What to work on -
Exactly the lines from the one containing "KUNEFE ANTEP: 1" through the end of the entries, both ends included, are to be output.
+++ Information given +++
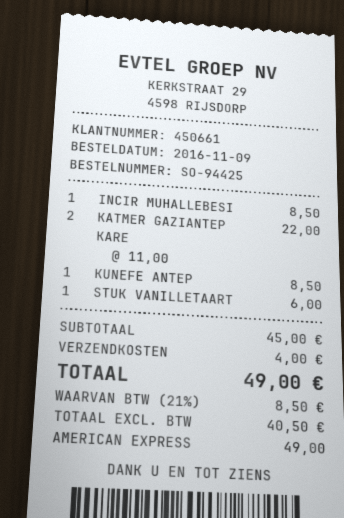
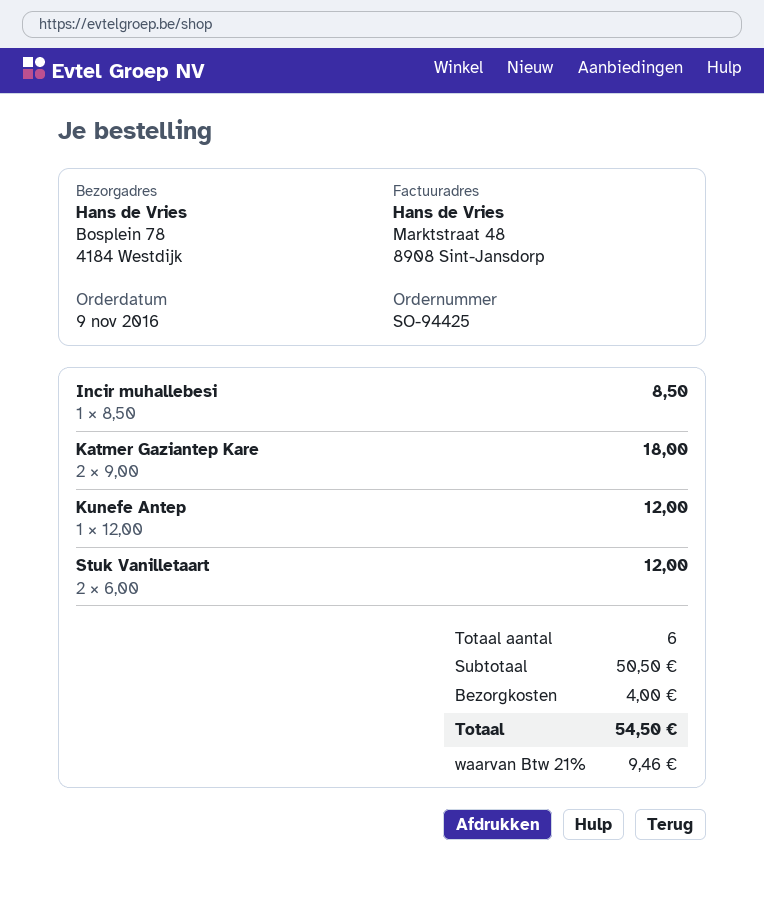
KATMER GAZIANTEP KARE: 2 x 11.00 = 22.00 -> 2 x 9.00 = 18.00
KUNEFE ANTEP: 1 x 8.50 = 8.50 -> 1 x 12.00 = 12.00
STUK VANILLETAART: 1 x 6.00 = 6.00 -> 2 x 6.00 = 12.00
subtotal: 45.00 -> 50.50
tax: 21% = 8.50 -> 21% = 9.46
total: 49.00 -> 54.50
+++
Answer to this exercise -
KUNEFE ANTEP: 1 x 8.50 = 8.50 -> 1 x 12.00 = 12.00
STUK VANILLETAART: 1 x 6.00 = 6.00 -> 2 x 6.00 = 12.00
subtotal: 45.00 -> 50.50
tax: 21% = 8.50 -> 21% = 9.46
total: 49.00 -> 54.50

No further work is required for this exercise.